- [Assigned task]
Below are the records; locate each line with the word "week" and copy it.

- [Supplied data]
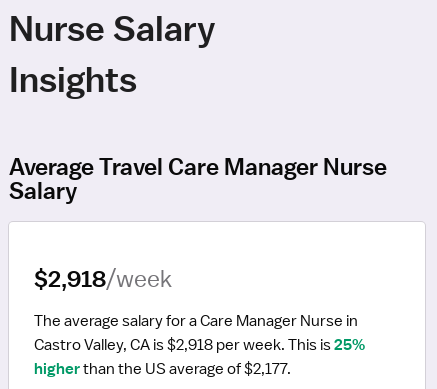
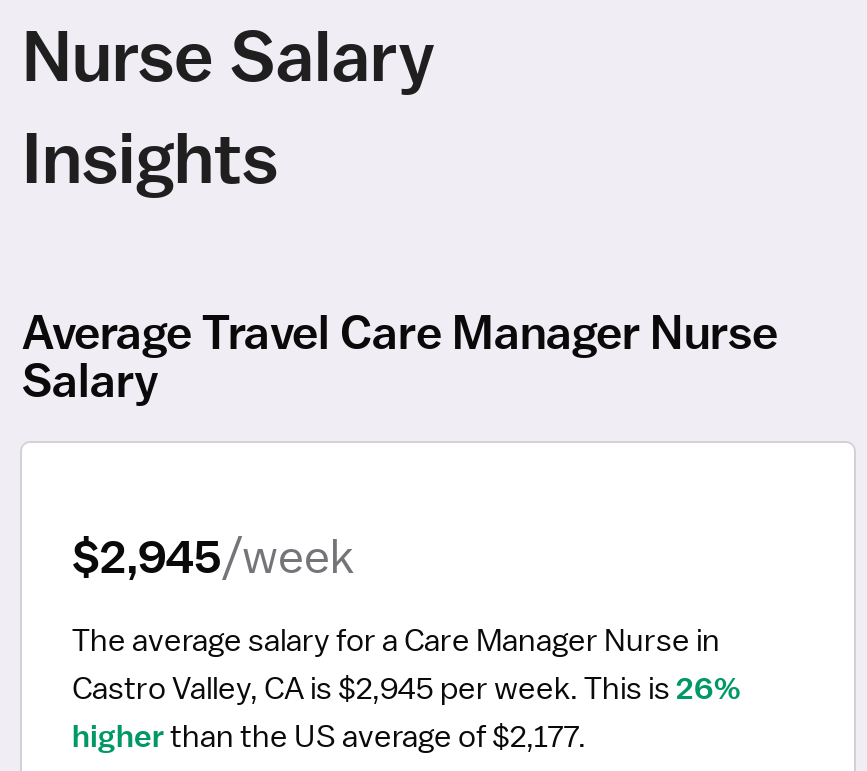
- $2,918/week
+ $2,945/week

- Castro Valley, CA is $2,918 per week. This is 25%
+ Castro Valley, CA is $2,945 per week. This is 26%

==

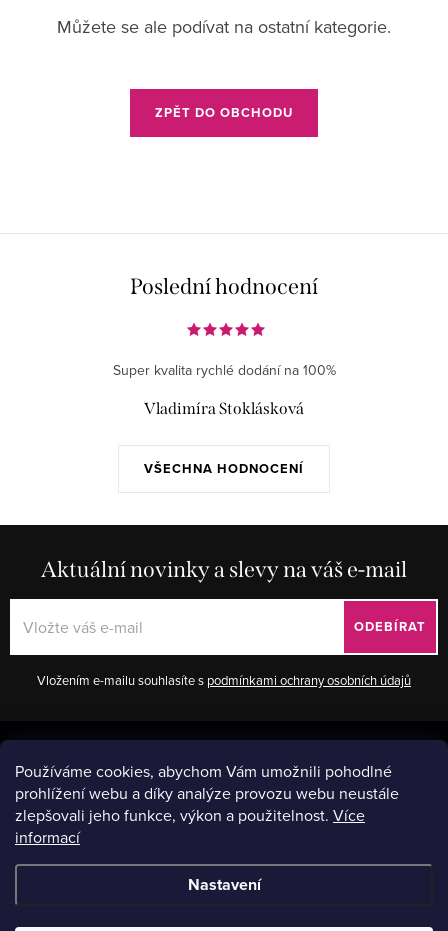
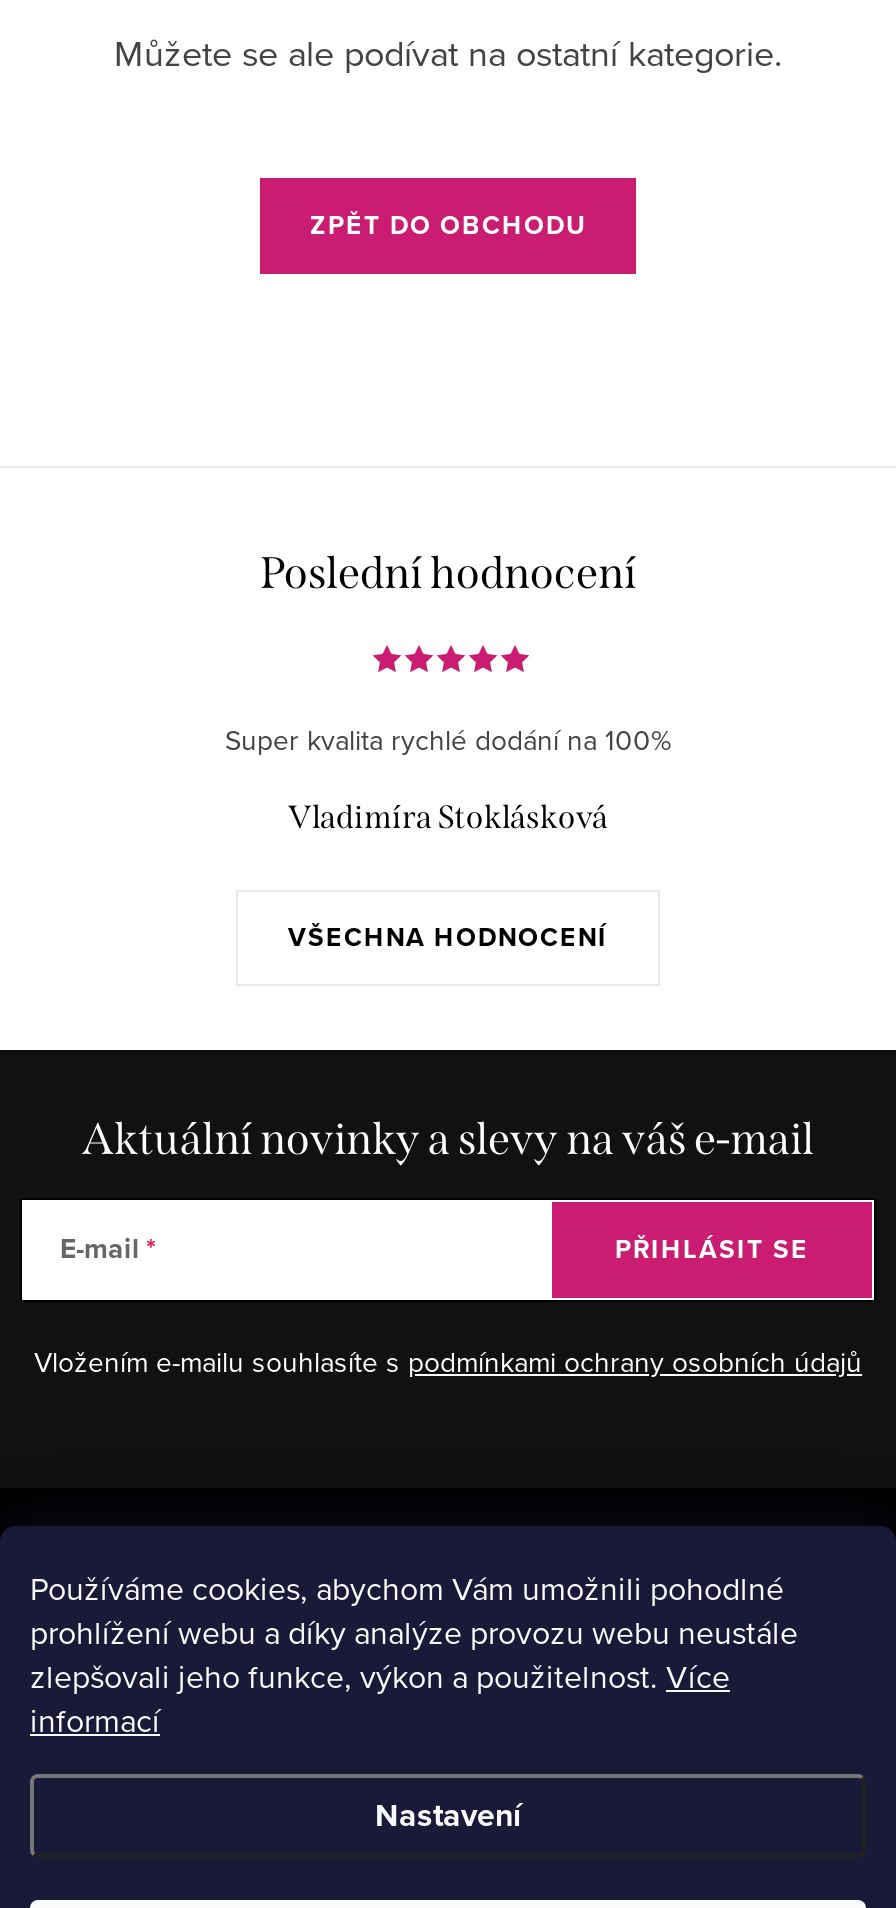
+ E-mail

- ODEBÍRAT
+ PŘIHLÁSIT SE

- [Result for this exercise]
- $2,918/week
+ $2,945/week
- Castro Valley, CA is $2,918 per week. This is 25%
+ Castro Valley, CA is $2,945 per week. This is 26%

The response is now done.